Segment Open
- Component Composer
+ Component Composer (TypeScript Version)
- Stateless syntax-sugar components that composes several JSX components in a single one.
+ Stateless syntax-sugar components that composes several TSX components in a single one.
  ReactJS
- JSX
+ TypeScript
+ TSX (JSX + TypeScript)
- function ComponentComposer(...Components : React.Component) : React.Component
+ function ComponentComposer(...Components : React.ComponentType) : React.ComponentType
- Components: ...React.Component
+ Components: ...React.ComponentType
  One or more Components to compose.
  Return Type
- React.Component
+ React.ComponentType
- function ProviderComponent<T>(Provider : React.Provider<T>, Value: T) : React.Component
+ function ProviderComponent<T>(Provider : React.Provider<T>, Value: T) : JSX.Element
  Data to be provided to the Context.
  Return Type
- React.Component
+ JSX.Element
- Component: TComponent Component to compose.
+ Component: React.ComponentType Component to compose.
Segment Closed
Segment Open
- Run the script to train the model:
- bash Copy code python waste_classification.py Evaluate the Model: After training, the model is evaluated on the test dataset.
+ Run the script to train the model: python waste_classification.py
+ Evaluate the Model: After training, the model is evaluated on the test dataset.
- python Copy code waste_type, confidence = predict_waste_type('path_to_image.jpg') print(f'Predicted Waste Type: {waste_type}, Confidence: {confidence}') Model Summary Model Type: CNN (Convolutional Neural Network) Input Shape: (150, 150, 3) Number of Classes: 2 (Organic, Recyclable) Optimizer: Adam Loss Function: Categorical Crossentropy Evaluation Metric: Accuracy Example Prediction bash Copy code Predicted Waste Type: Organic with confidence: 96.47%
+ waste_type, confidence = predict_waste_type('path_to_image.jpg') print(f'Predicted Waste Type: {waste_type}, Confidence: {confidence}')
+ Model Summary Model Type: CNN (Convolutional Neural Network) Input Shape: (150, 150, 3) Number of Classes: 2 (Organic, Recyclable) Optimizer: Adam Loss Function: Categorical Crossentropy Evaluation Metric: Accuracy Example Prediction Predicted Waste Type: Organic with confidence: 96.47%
Segment Closed
Segment Open
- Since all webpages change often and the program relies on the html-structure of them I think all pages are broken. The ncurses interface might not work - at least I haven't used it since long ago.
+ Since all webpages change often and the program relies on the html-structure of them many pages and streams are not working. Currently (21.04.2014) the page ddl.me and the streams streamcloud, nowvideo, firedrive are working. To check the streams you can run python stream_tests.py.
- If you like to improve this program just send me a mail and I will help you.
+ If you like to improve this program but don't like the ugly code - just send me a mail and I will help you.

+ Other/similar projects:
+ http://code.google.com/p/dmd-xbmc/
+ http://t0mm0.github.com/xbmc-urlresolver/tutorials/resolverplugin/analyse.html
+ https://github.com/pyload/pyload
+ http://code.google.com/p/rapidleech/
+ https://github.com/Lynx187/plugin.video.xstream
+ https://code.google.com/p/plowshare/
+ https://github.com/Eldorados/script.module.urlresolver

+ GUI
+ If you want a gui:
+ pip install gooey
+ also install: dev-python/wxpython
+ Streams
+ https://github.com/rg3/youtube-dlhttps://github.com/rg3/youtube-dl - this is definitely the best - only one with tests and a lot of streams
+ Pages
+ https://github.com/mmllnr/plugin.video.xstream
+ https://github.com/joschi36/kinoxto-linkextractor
Segment Closed
Assigned task: From the records above, retype only the lines starting at the line that contains "- Component Composer" and ending at the line that contains "- function ProviderComponent<T>(Provider", both included.

Output for this task:
- Component Composer
+ Component Composer (TypeScript Version)
- Stateless syntax-sugar components that composes several JSX components in a single one.
+ Stateless syntax-sugar components that composes several TSX components in a single one.
  ReactJS
- JSX
+ TypeScript
+ TSX (JSX + TypeScript)
- function ComponentComposer(...Components : React.Component) : React.Component
+ function ComponentComposer(...Components : React.ComponentType) : React.ComponentType
- Components: ...React.Component
+ Components: ...React.ComponentType
  One or more Components to compose.
  Return Type
- React.Component
+ React.ComponentType
- function ProviderComponent<T>(Provider : React.Provider<T>, Value: T) : React.Component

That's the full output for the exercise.